Emily Steinberger | Photo Editor

Tim Shore, co-founder of Buried Acorn Brewing Company, is adapting to challenges presented by a fanless Carrier Dome.

Behind the bar counter at Middle Ages Brewing Company, owner Isaac Rubenstein walked by a line of 23 beer taps. Attached to 22 are wooden handles, engraved at the top with the Middle Ages logo and a unique emblem, along with the name of each craft. But about two-thirds of the way down is a larger, orange handle with “Syracuse” spelled out vertically, distinguishing it from the rest. 

That tap pours Syracuse Pale Ale, Middle Ages’ top seller. The English-style pale ale is accessible to everyone, Rubenstein said, because it’s not too “hoppy” — hops are one of the main ingredients that give beer a bitter taste. Middle Ages’ created the ale in 1998 as a “Syracuse team beer” for SU fans.

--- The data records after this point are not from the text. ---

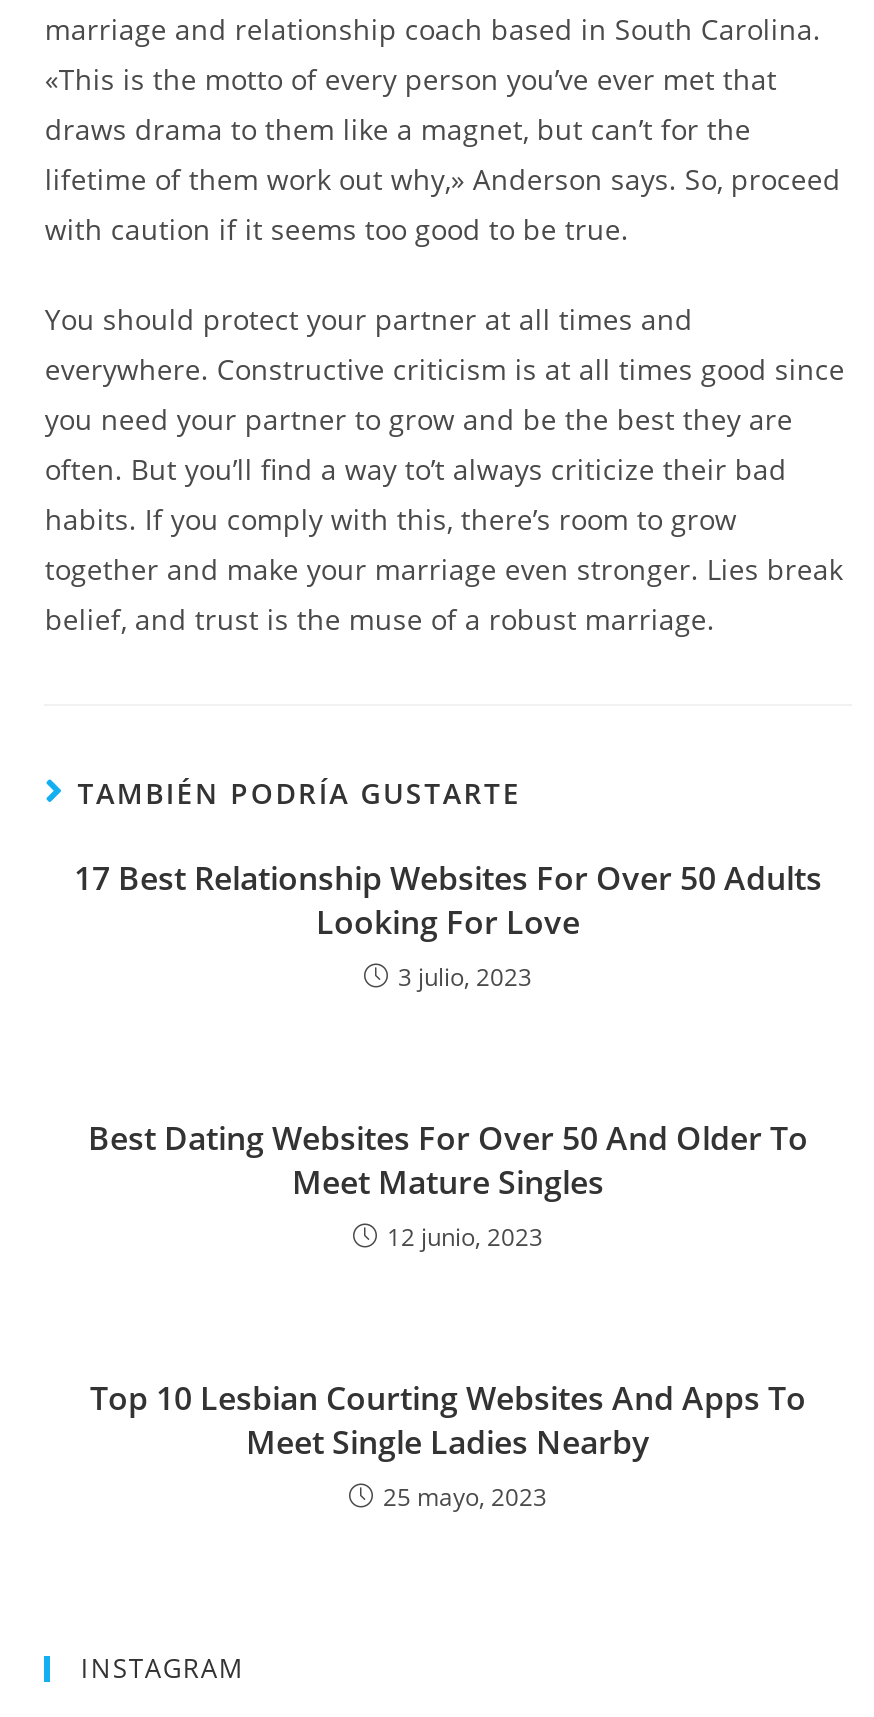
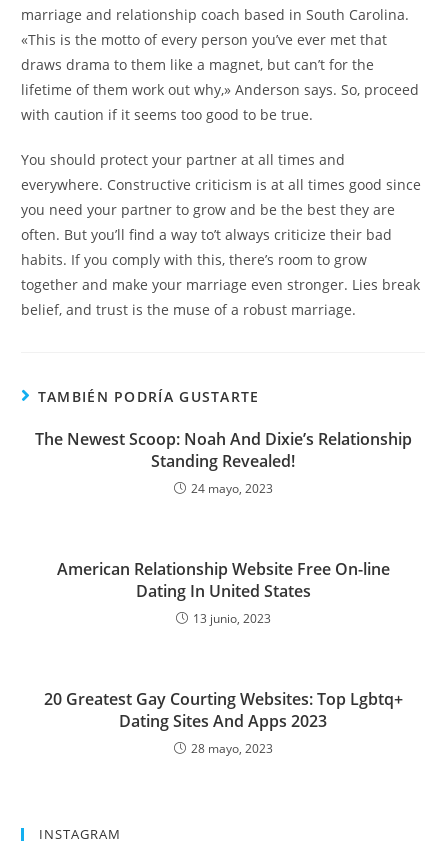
- 17 Best Relationship Websites For Over 50 Adults
- Looking For Love
- 3 julio, 2023
+ The Newest Scoop: Noah And Dixie’s Relationship
+ Standing Revealed!
+ 24 mayo, 2023

- Best Dating Websites For Over 50 And Older To
- Meet Mature Singles
- 12 junio, 2023
+ American Relationship Website Free On-line
+ Dating In United States
+ 13 junio, 2023

- Top 10 Lesbian Courting Websites And Apps To
- Meet Single Ladies Nearby
- 25 mayo, 2023
+ 20 Greatest Gay Courting Websites: Top Lgbtq+
+ Dating Sites And Apps 2023
+ 28 mayo, 2023
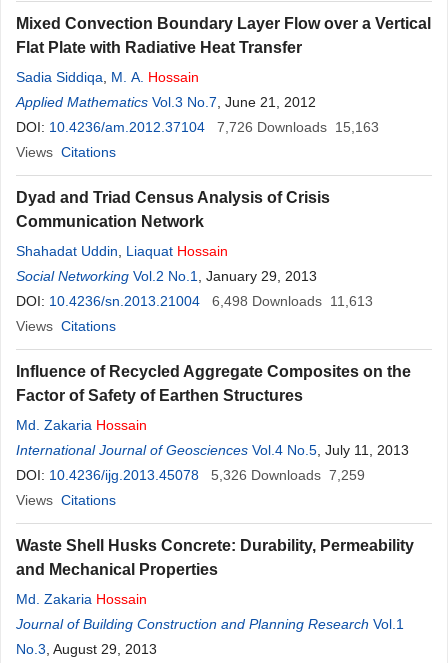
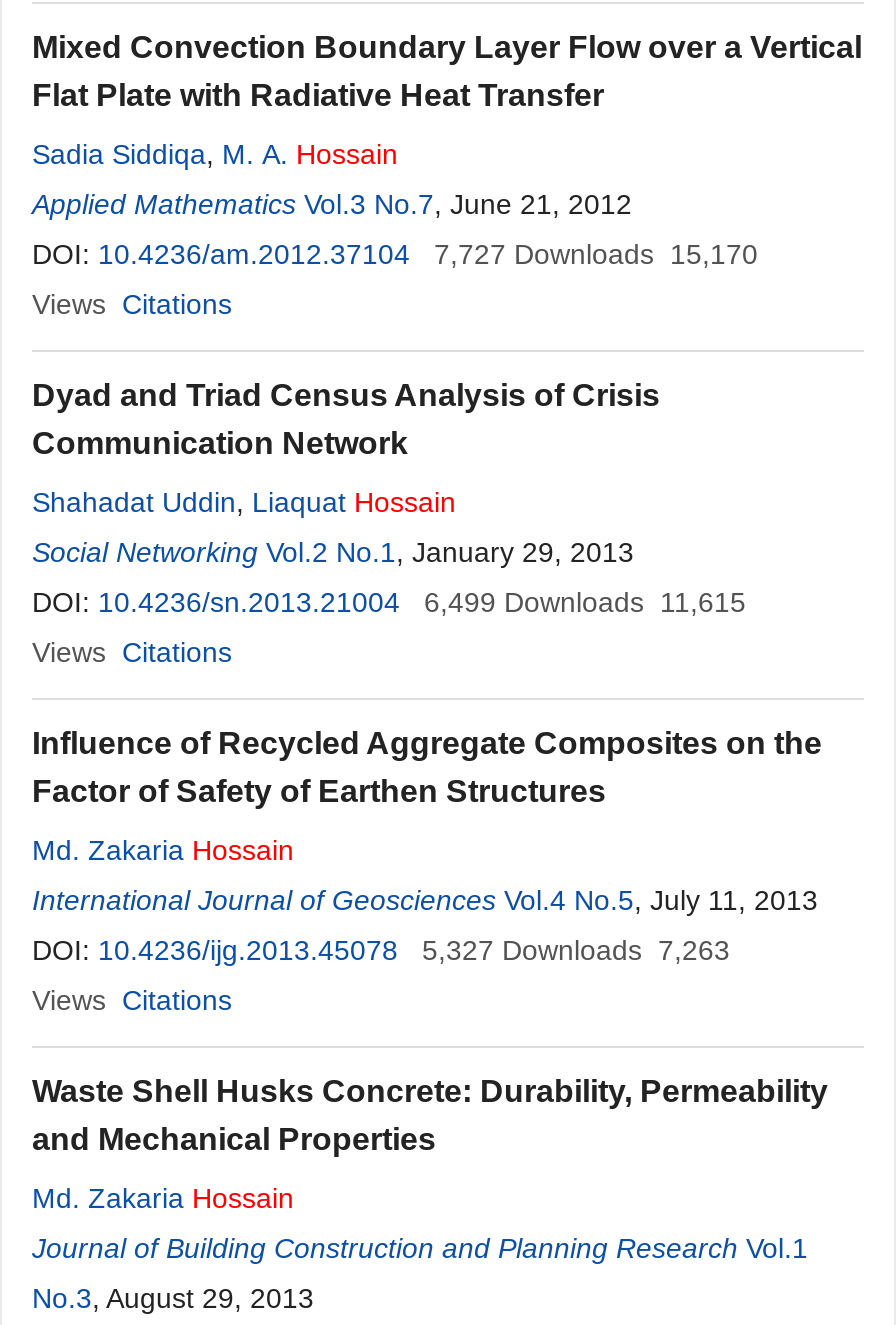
- DOI: 10.4236/am.2012.37104 7,726 Downloads 15,163
+ DOI: 10.4236/am.2012.37104 7,727 Downloads 15,170

- DOI: 10.4236/sn.2013.21004 6,498 Downloads 11,613
+ DOI: 10.4236/sn.2013.21004 6,499 Downloads 11,615

- DOI: 10.4236/ijg.2013.45078 5,326 Downloads 7,259
+ DOI: 10.4236/ijg.2013.45078 5,327 Downloads 7,263
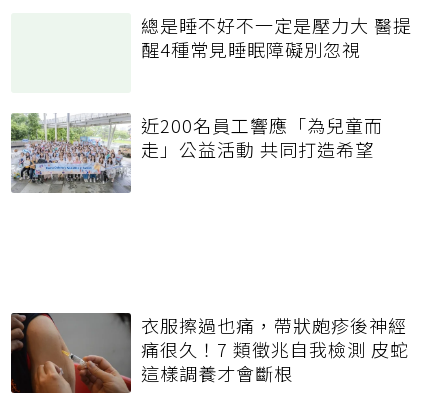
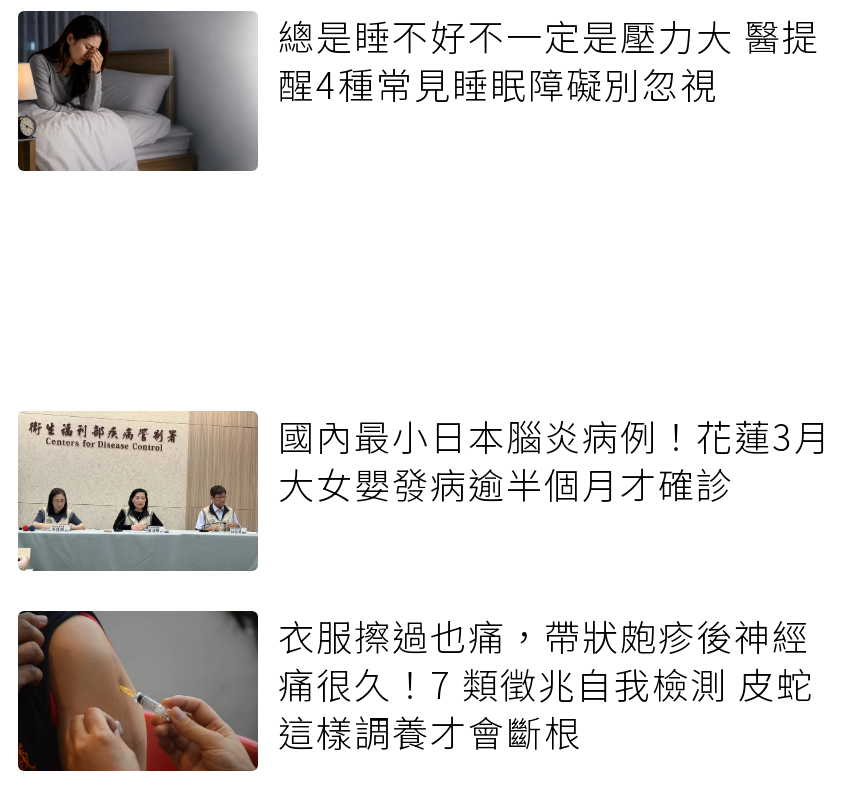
+ [image]

+ [image]

- [image]

- 近200名員工響應「為兒童而
- 走」公益活動 共同打造希望
+ 國內最小日本腦炎病例！花蓮3月
+ 大女嬰發病逾半個月才確診
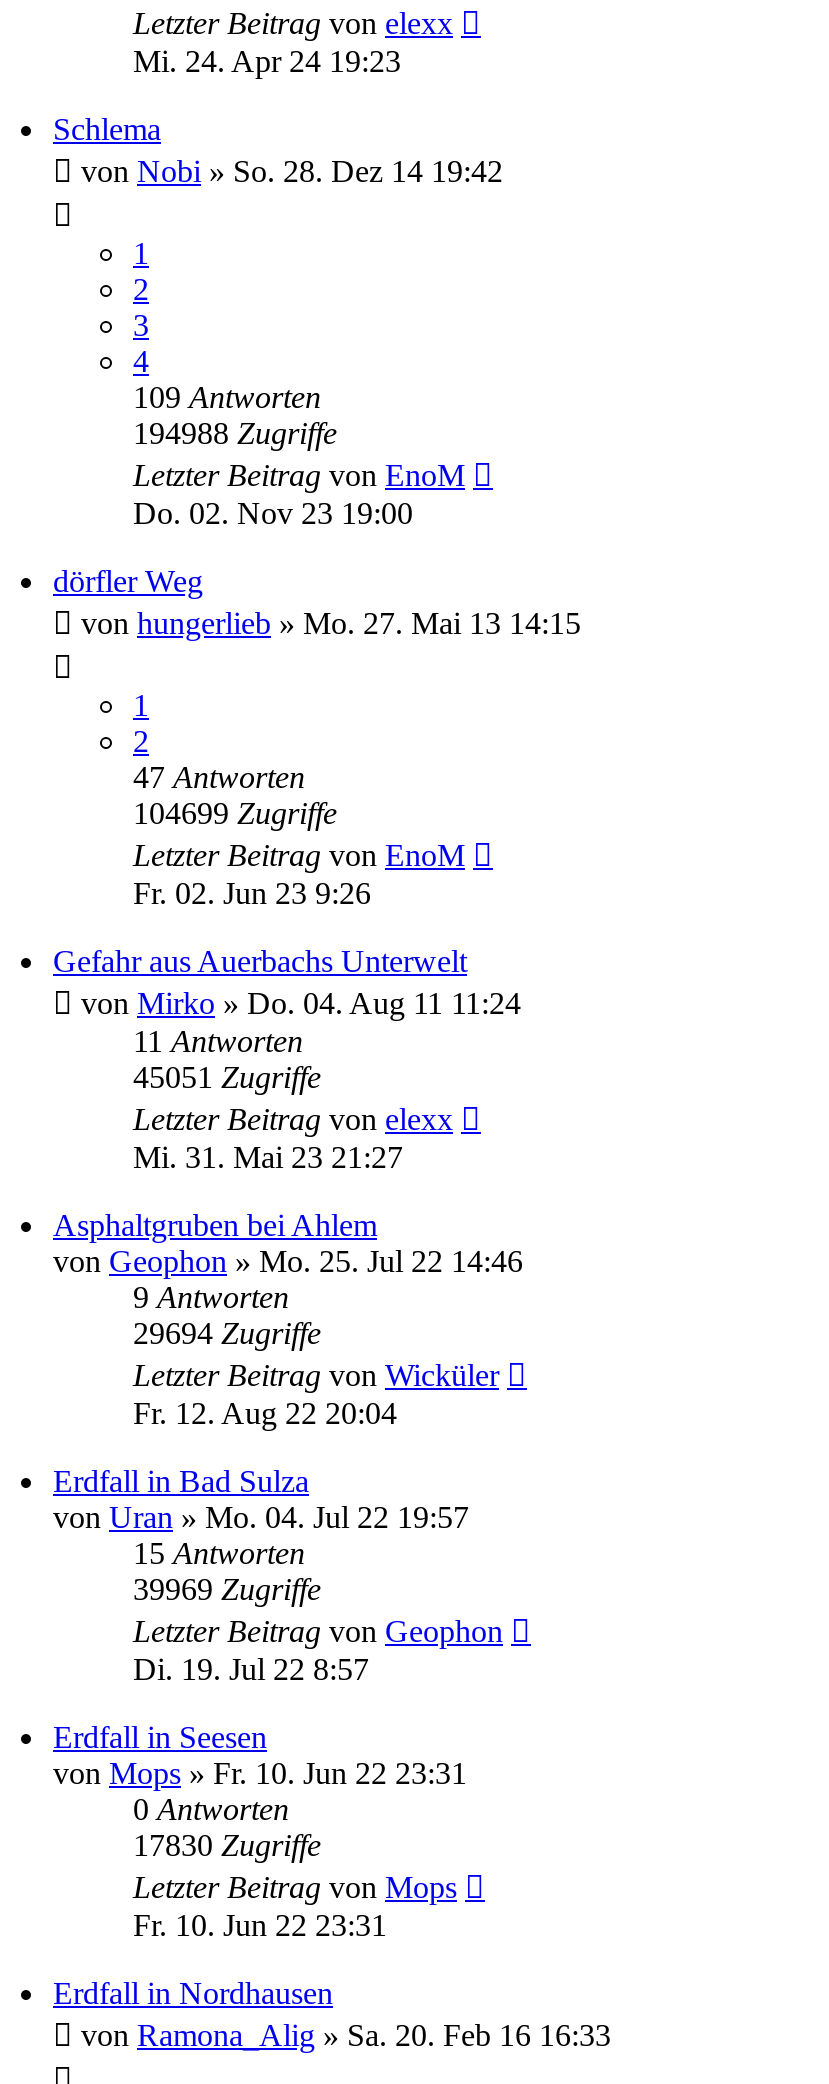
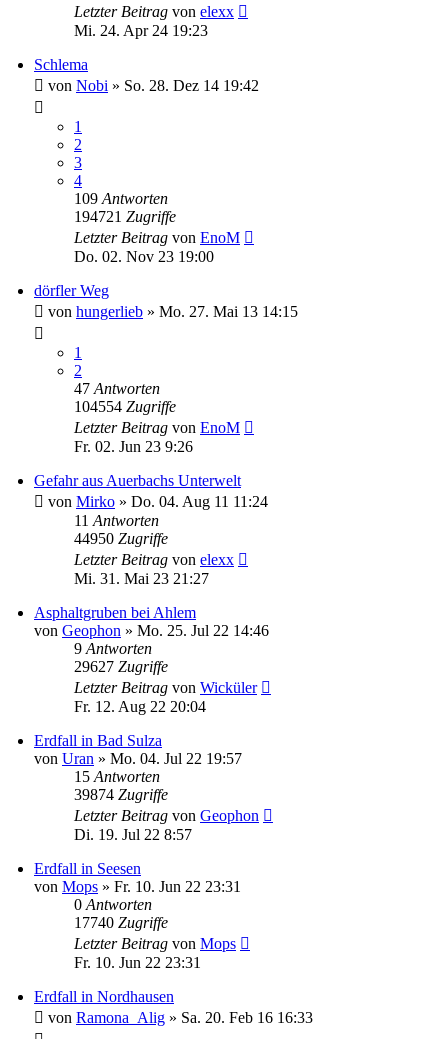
- 194988 Zugriffe
+ 194721 Zugriffe

- 104699 Zugriffe
+ 104554 Zugriffe

- 45051 Zugriffe
+ 44950 Zugriffe

- 29694 Zugriffe
+ 29627 Zugriffe

- 39969 Zugriffe
+ 39874 Zugriffe

- 17830 Zugriffe
+ 17740 Zugriffe
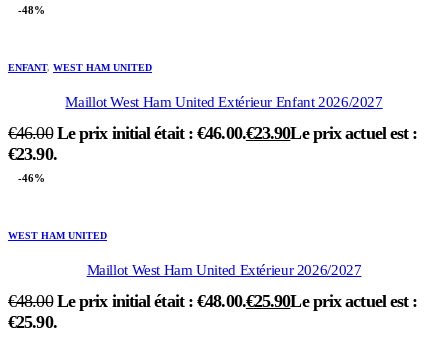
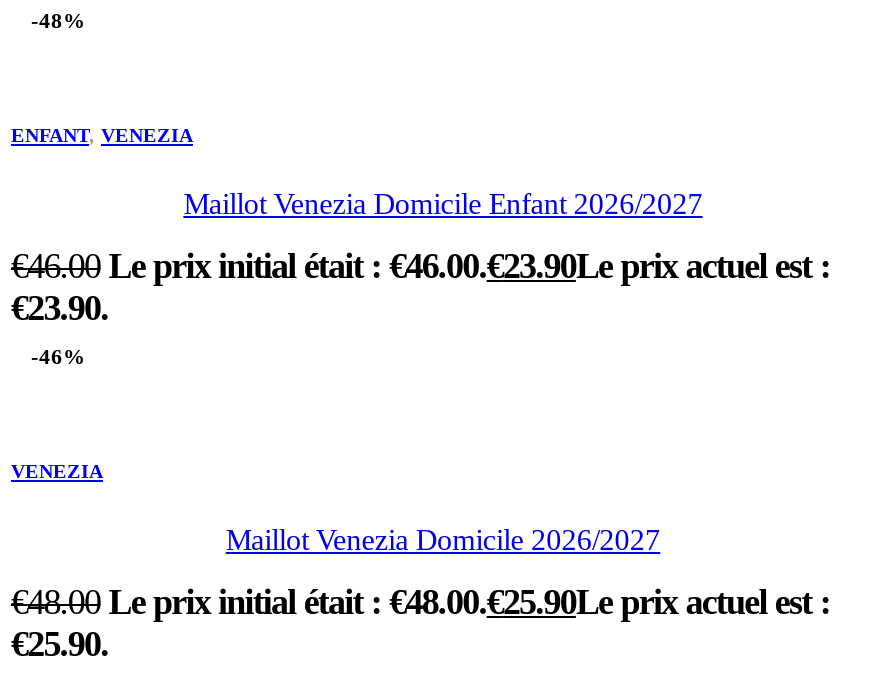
- ENFANT, WEST HAM UNITED
+ ENFANT, VENEZIA

- Maillot West Ham United Extérieur Enfant 2026/2027
+ Maillot Venezia Domicile Enfant 2026/2027

- WEST HAM UNITED
+ VENEZIA

- Maillot West Ham United Extérieur 2026/2027
+ Maillot Venezia Domicile 2026/2027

The orange handles are also recognizable two miles away, at the Carrier Dome. Syracuse Pale Ale is available on-tap at more than a third of the Dome’s concession stands and draws both avid beer drinkers and those new to craft beer, Rubenstein said.

“People see the bright orange Syracuse tap handle, and they like the beer, (so) they seek us out,” Rubenstein said. 

Without fans in the Dome this football season, and potentially this basketball season, local breweries such as Middle Ages and Buried Acorn Brewing Company are among the many local businesses losing game day revenue. For Rubenstein and Tim Shore, co-founder of Buried Acorn, the Dome is only responsible for less than 5% of sales. But game day is still very significant for business. 



The Dome provides product exposure unlike any venue, Shore and Rubenstein said. Hundreds of thousands of people attend games every year, so it’s not just about the sales from that specific game day. Fans try the beer in the Dome, “and then they get excited for the brand,” Shore said. That leads to future sales.

“We have that exposure in the Dome, and that’s awesome, but right now, I can’t think of any way to make up for that,” Rubenstein said.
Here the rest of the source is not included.